Years ago, fictional screenwriter and director Nolan Nox created a horror movie known as Nightjar. The film was about a small town that is nearly destroyed by a landslide. Trapped inside the town, the residents begin eating each other to survive. Nightjar became a cult classic built off the tragedy associated with the film. Nolan shot the movie in a small Indiana town called Harrow Lake, a place where he met his wife, Loralei. During the filming, a crew member disappeared within the town's complex cave system. Fans link this unfortunate disappearance with the film's terrifying plot.
Ellis demands the reader's attention within the first few pages of Harrow Lake. In these non-linear pages is an interview with Nolan about the film, the tragedy and the fact that his own daughter, Lola Nox, has gone missing in the mysterious little town. After this interview segment, the author begins the narrative by going back one year before the interview takes place.
Lola's mother ran away from her and her father years before. Lola and Nolan have a great relationship, but that is put in jeopardy when Lola finds her father stabbed on their apartment floor.
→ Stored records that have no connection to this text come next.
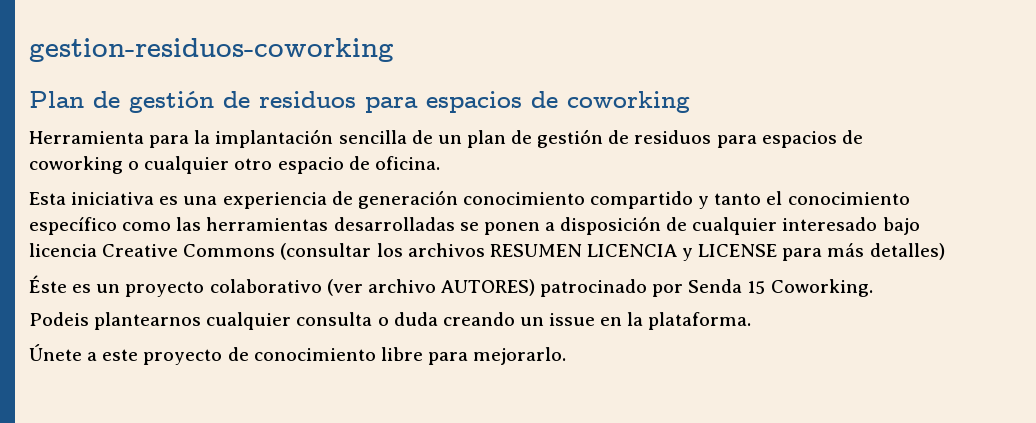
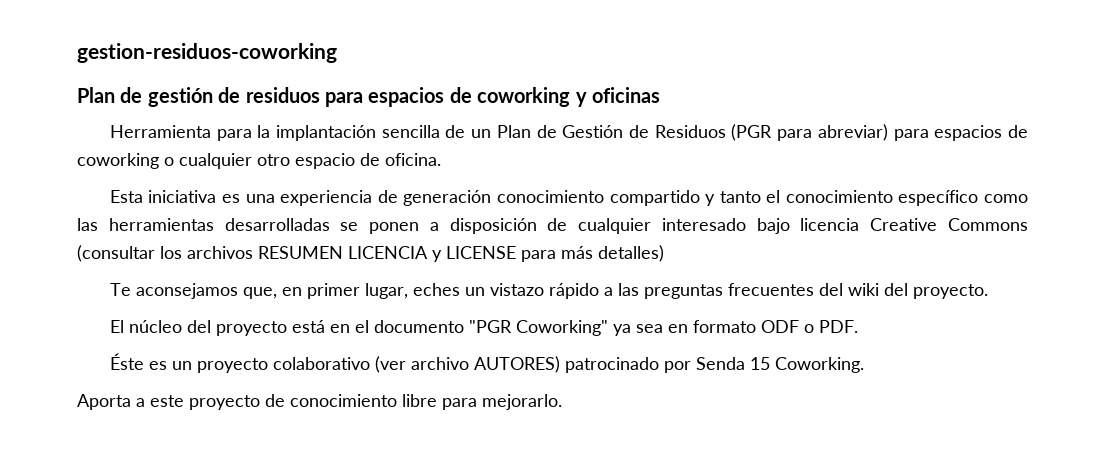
(690, 102) none -> [575,87,660,107] y oficinas
[466,129,712,148] plan de gestión de residuos -> [496,124,888,141] Plan de Gestión de Residuos (PGR para abreviar)
(945, 251) none -> [109,283,988,299] [109,320,858,336] // Te aconsejamos que, en primer lugar, eches un vistazo rápido a las preguntas frecuentes del wiki del proyecto. // El núcleo del proyecto está en el documento "PGR Coworking" ya sea en formato ODF o PDF.
[29,312,752,330] [29,344,82,361] Podeis plantearnos cualquier consulta o duda creando un issue en la plataforma. // Únete -> [77,394,131,410] Aporta

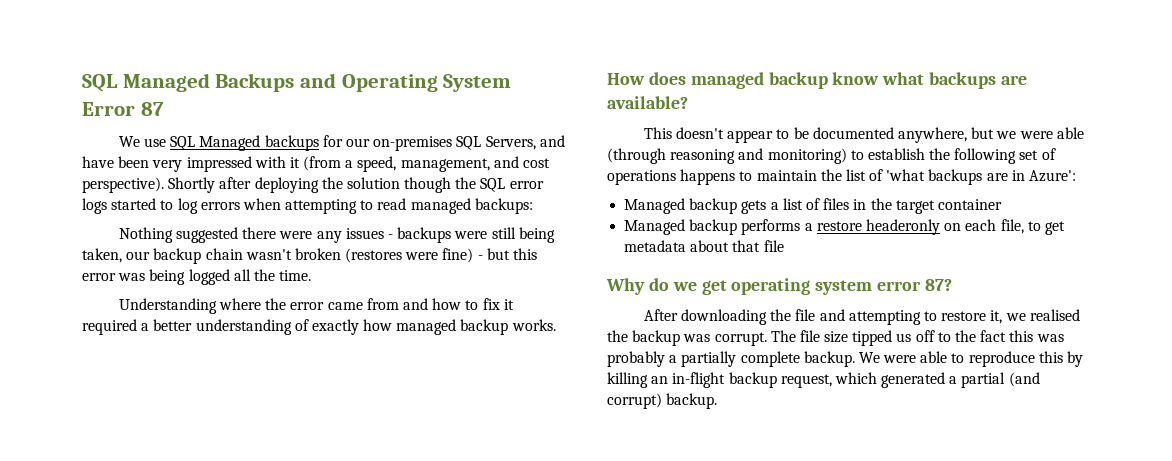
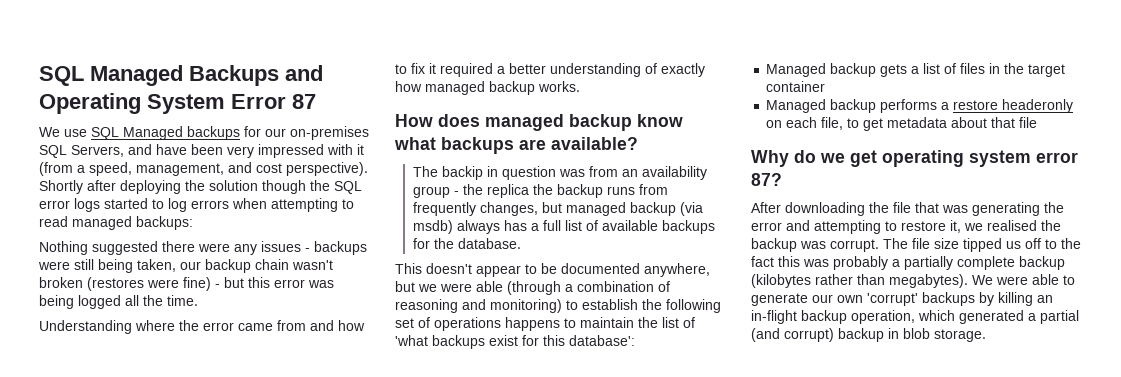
(688, 102) none -> [412,166,707,180] [412,184,668,198] [412,202,703,216] [412,220,715,234] [412,238,521,249] // The backip in question was from an availability group - the replica the backup runs from frequently changes, but managed backup (via msdb) always has a full list of available backups for the database.
(666, 156) none -> [565,281,670,292] a combination of
[986,170,1077,182] are in Azure': -> [489,335,635,346] exist for this database':
(816, 315) none -> [915,202,1064,216] [751,222,782,231] that was generating the error
[803,351,1063,367] backup. We were able to reproduce this -> [1019,256,1065,270] [751,274,1075,288] [751,292,975,306] backup (kilobytes rather than megabytes). We were able to generate our own 'corrupt' backups
[780,374,832,388] request, -> [851,310,915,324] operation,
[666,393,718,409] backup. -> [838,328,986,342] backup in blob storage.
With a long rehab at the hospital, Nolan sends Lola to Harrow Lake to temporarily live with her grandmother.
Once Lola arrives in Harrow Lake, strange things begin happening. Her quirky grandmother keeps mistaking Lola for Loralei. Lola finds a strange girl always watching her. There's a myth that a creature called Mr. Jitters haunts the town. Beyond physical things, Lola talks to an imaginary friend named Mary Ann, but she could be a ghost. Things in Harrow Lake are very, very odd.
As a 300-page hardcover, Ellis mostly keeps the reader engaged through a small-town mystery surrounding Lola's mother and her mysterious relationship with Harrow Lake. There's a looming problem regarding Lola's grandmother and some hints that the Mr. Jitters myth is a legit supernatural creature. Enhancing the narrative are Harrow Lake residents that Lola befriends, although she's very introverted and private. Throughout the story, Lola's communications with Nola are severed, creating a sense of isolation and abandonment.
My main issue with the book is that it is written in present tense. This style of narration has gained in popularity, but is an acquired taste. I like the first-person narration, but I don't necessarily want to be in the moment with Lola as she's living this rather abstract existence before my very eyes. This isn't to suggest Kat Ellis isn't a good writer or that the narrative is lacking, it's just not my preference. The presentation subtracted from the overall enjoyment. Otherwise, Harrow Lake is interesting, slightly scary and often disturbing.